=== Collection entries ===
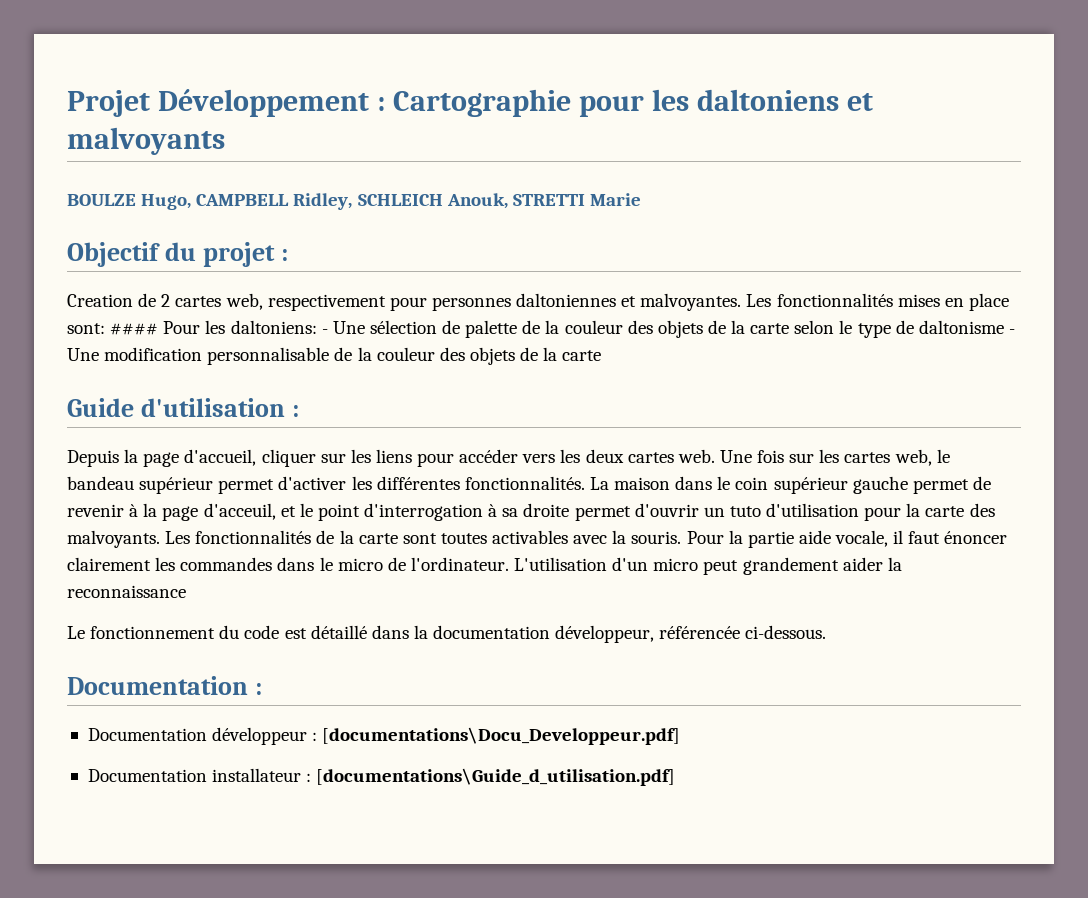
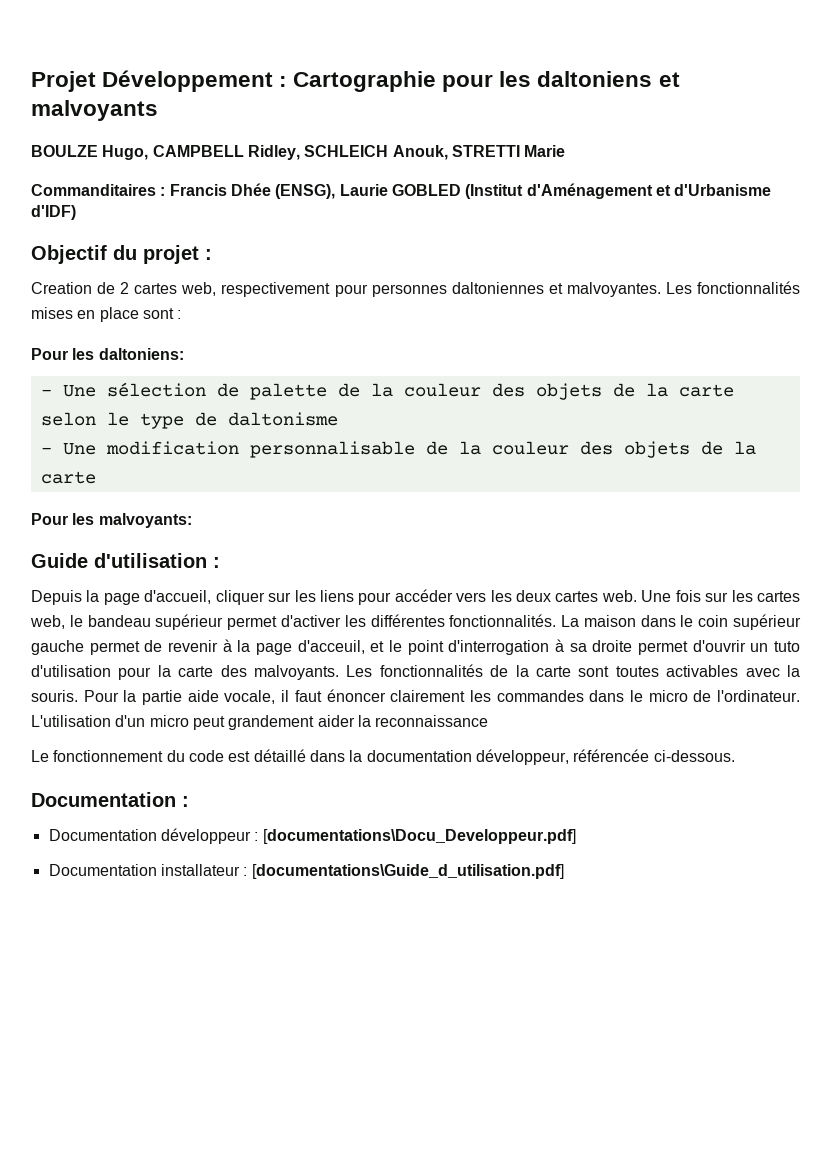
(641, 199) none -> [31,183,772,199] [31,205,76,220] // Commanditaires : Francis Dhée (ENSG), Laurie GOBLED (Institut d'Aménagement et d'Urbanisme d'IDF)
[67,323,159,335] sont: #### -> [142,308,182,319] sont : //
(317, 327) none -> (184, 354) //
(1004, 327) none -> (338, 419) //
(602, 355) none -> [31,513,192,528] // Pour les malvoyants:

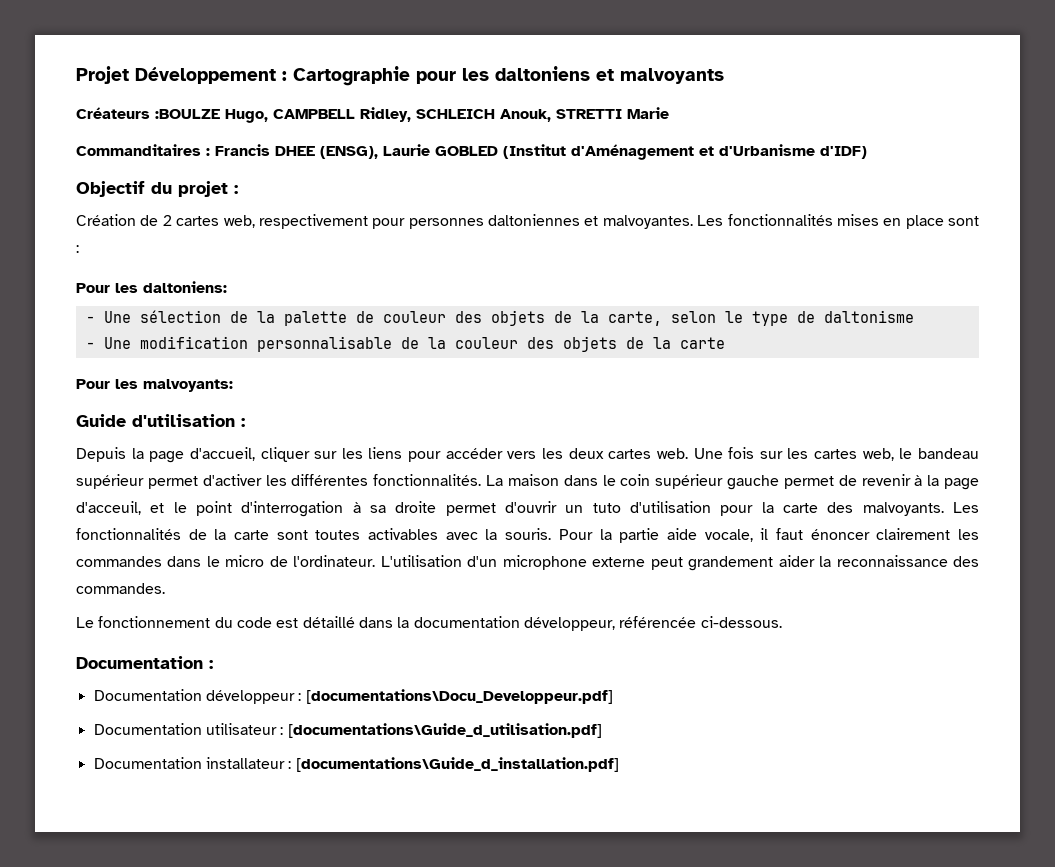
[31,145,98,157] BOULZE -> [76,107,220,119] Créateurs :BOULZE
[230,183,271,196] Dhée -> [275,146,315,156] DHEE
[31,282,92,294] Creation -> [76,214,136,226] Création
(239, 390) none -> [256,311,275,323] la
[370,383,734,400] la couleur des objets de la carte -> [382,310,662,326] couleur des objets de la carte,
[149,715,189,727] micro -> [502,555,646,570] microphone externe
(489, 721) none -> [953,556,980,567] [76,583,165,594] des commandes.
(576, 836) none -> [93,723,602,738] // Documentation utilisateur : [documentations\Guide_d_utilisation.pdf]
[251,864,564,879] [documentations\Guide_d_utilisation.pdf] -> [295,757,619,772] [documentations\Guide_d_installation.pdf]

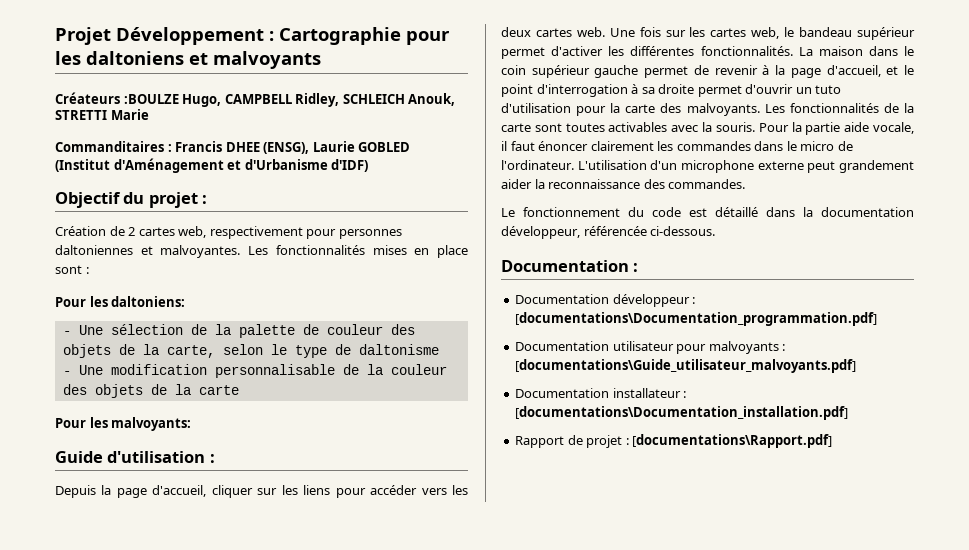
[76,501,141,515] d'acceuil, -> [826,65,881,77] d'accueil,
[305,689,613,704] [documentations\Docu_Developpeur.pdf] -> [515,312,878,326] [documentations\Documentation_programmation.pdf]
[280,723,602,738] : [documentations\Guide_d_utilisation.pdf] -> [676,341,786,354] [515,359,857,373] pour malvoyants : [documentations\Guide_utilisateur_malvoyants.pdf]
[295,757,619,772] [documentations\Guide_d_installation.pdf] -> [515,406,849,420] [515,434,833,448] [documentations\Documentation_installation.pdf] // Rapport de projet : [documentations\Rapport.pdf]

=== Your goal ===
Give back all the data exactly, minus pictures.

=== Task response ===
(641, 199) none -> [31,183,772,199] [31,205,76,220] // Commanditaires : Francis Dhée (ENSG), Laurie GOBLED (Institut d'Aménagement et d'Urbanisme d'IDF)
[67,323,159,335] sont: #### -> [142,308,182,319] sont : //
(317, 327) none -> (184, 354) //
(1004, 327) none -> (338, 419) //
(602, 355) none -> [31,513,192,528] // Pour les malvoyants:

[31,145,98,157] BOULZE -> [76,107,220,119] Créateurs :BOULZE
[230,183,271,196] Dhée -> [275,146,315,156] DHEE
[31,282,92,294] Creation -> [76,214,136,226] Création
(239, 390) none -> [256,311,275,323] la
[370,383,734,400] la couleur des objets de la carte -> [382,310,662,326] couleur des objets de la carte,
[149,715,189,727] micro -> [502,555,646,570] microphone externe
(489, 721) none -> [953,556,980,567] [76,583,165,594] des commandes.
(576, 836) none -> [93,723,602,738] // Documentation utilisateur : [documentations\Guide_d_utilisation.pdf]
[251,864,564,879] [documentations\Guide_d_utilisation.pdf] -> [295,757,619,772] [documentations\Guide_d_installation.pdf]

[76,501,141,515] d'acceuil, -> [826,65,881,77] d'accueil,
[305,689,613,704] [documentations\Docu_Developpeur.pdf] -> [515,312,878,326] [documentations\Documentation_programmation.pdf]
[280,723,602,738] : [documentations\Guide_d_utilisation.pdf] -> [676,341,786,354] [515,359,857,373] pour malvoyants : [documentations\Guide_utilisateur_malvoyants.pdf]
[295,757,619,772] [documentations\Guide_d_installation.pdf] -> [515,406,849,420] [515,434,833,448] [documentations\Documentation_installation.pdf] // Rapport de projet : [documentations\Rapport.pdf]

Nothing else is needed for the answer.